Brown rice takes too long to cook. So I decided to eat my dessert first. The plus side to this is that after I eat dinner I can eat another dessert if I so choose. The cats are fat and happy so won’t tell. In fact, if they got even 1/3 of the exercise I did, I would allow them even more treats then they get. I am down to my post breast-cancer, pre-hysterectomy wait, which is nice because it requires me to schlepp less sweaty body around in the heat. And if I had that bikini I bought in Rio back in 2007, I still wouldn’t wear it, but I COULD, if I wanted to, and that’s what matters.
Last night I made a nice salad and tried my hand at flour tortillas again. I was too lazy to really roll them out; I thought I could just kind of flatten them on a plate and shape them with my hands. Not true, as it turned out, but the cool thing is if you are making them for bread and not to actually wrap something in, they still turn out fine.
While the dough was resting, I decided to try another no bake cookies recipe from our Peace Corps cookbook. Have I mentioned that I have no oven? I have a gas cooking range, but no oven. I decided that in the interest of not baking myself every bread, cake and cookie recipe in this book, I would just survive without one. But you can make a lot of bread type and dessert type things without a stove, I have discovered.
So this time it was peanut butter fudge. Peanut butter, corn syrup (I used some honey instead), warm water, milk powder, confectioner’s sugar. I added some cocoa cause the word “fudge” in my mind equates with chocolate. So do the words “boredom,” “anxiety,” “loneliness,” “my electricity is out again,” “I don’t feel like doing my work,” etc., etc. All words, like all roads, lead to chocolate. Thanks Mom.

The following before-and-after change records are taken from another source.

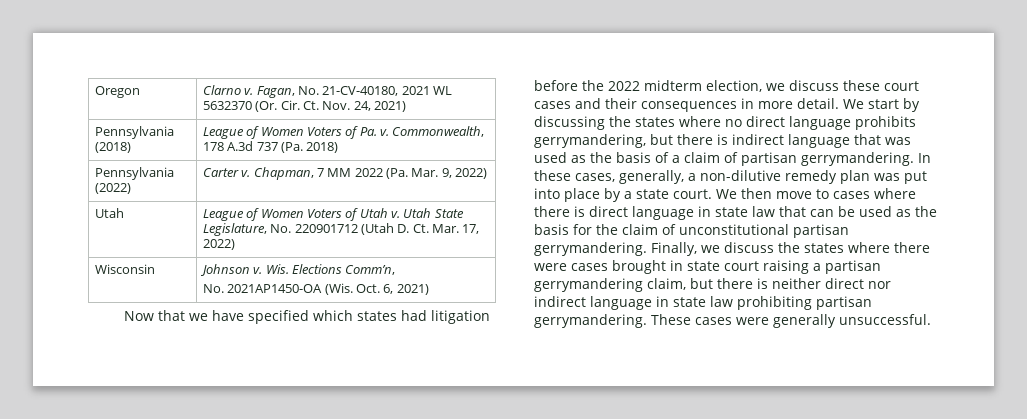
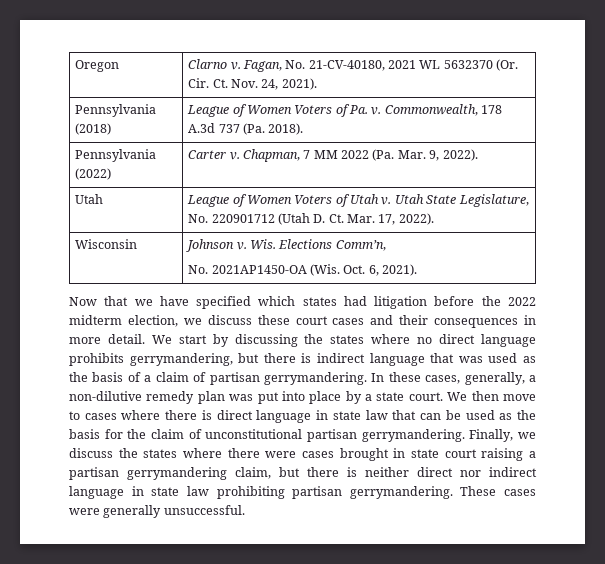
- Oregon | Clarno v. Fagan, No. 21-CV-40180, 2021 WL 5632370 (Or. Cir. Ct. Nov. 24, 2021)
+ Oregon | Clarno v. Fagan, No. 21-CV-40180, 2021 WL 5632370 (Or. Cir. Ct. Nov. 24, 2021).
- Pennsylvania (2018) | League of Women Voters of Pa. v. Commonwealth, 178 A.3d 737 (Pa. 2018)
+ Pennsylvania (2018) | League of Women Voters of Pa. v. Commonwealth, 178 A.3d 737 (Pa. 2018).
- Pennsylvania (2022) | Carter v. Chapman, 7 MM 2022 (Pa. Mar. 9, 2022)
+ Pennsylvania (2022) | Carter v. Chapman, 7 MM 2022 (Pa. Mar. 9, 2022).
- Utah | League of Women Voters of Utah v. Utah State Legislature, No. 220901712 (Utah D. Ct. Mar. 17, 2022)
+ Utah | League of Women Voters of Utah v. Utah State Legislature, No. 220901712 (Utah D. Ct. Mar. 17, 2022).
  Wisconsin | Johnson v. Wis. Elections Comm’n,
- No. 2021AP1450-OA (Wis. Oct. 6, 2021)
+ No. 2021AP1450-OA (Wis. Oct. 6, 2021).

I thought for about 2 seconds about making a ½ recipe. I did that with the tortillas so I would only have to eat six of them instead of 12. But the fudge recipe said serves 4 to 6 so I wasn’t sure how many fudge balls that would actually make. 12, it turns out, which means 2 to 3 balls per person by their reckoning . Get real. And they were mighty nice. The next morning when I looked in the fridge, I was surprised to discover I had only eaten 4 of them. So I guess the recipe really serves 3. I could have sworn I ate more. But heh, far out, breakfast!
The other thing I discovered when I woke up was what I have now semi-affectionately dubbed “Lazy Butt Ants.” (LBA) They were at the water trough that is my sink with the unwashed tortilla frying pan in it. They aren’t really the lazy butts, I was. The two times I have gone to bed without doing all my dishes completely, leaving water in something (it’s the famous Kraft Family Overnight Soak, which my brothers practiced with great proficiency when we were young. They were supposed to come back and clean it in the morning, but by then it was someone else’s turn to clean the kitchen, and they became totally oblivious to their forgetfulness) , I have woken to these Lazy Butt Ants. My, that was a great run on of a sentence. My inner editor notices, but cares not. I even just noticed how I could fix it. Still don’t care.
Anyway, ants in the sink, under the dish rack, crawling up the walls to the ledge near the ceiling which as far as I can tell is just a place for bugs to hide, but serves no structural or even esthetic purpose. It is the launching pad from which bugs and other creatures introduce themselves into my kitchen; sometimes falling to their deaths while I am gone and leaving carcasses that I am left to ponder; other times just peeking out at me, like the salamander tonight; or literally hanging out, like the long-legged spiders that I leave alone as long as they hang high.
Pudi saw the salamander tonight, but again, even her jump can’t do the 10 feet distance. I think the salamander also saw Pudi. It certainly saw me and ran right back into the crack in the corner that appears to be designed specifically for his/her quick entrances and exits. So now, I ask, why don’t lizards eat ants, especially Lazy Butt Ants? My home would be the perfect little ecosystem if it were so, but apparently he/she is blowing them off. And as I sit once again readying myself for another candlelight dinner, I have discovered that these LBAs, at least the ones I haven’t killed, appear to be able to fly. A couple have already landed on my computer screen. Lovely.
Tomorrow is Independence Day here in Botswana – the country is 45 years old. I may have to put out some ant poison. We are never totally free, no matter what they say, as long as LBAs can fly.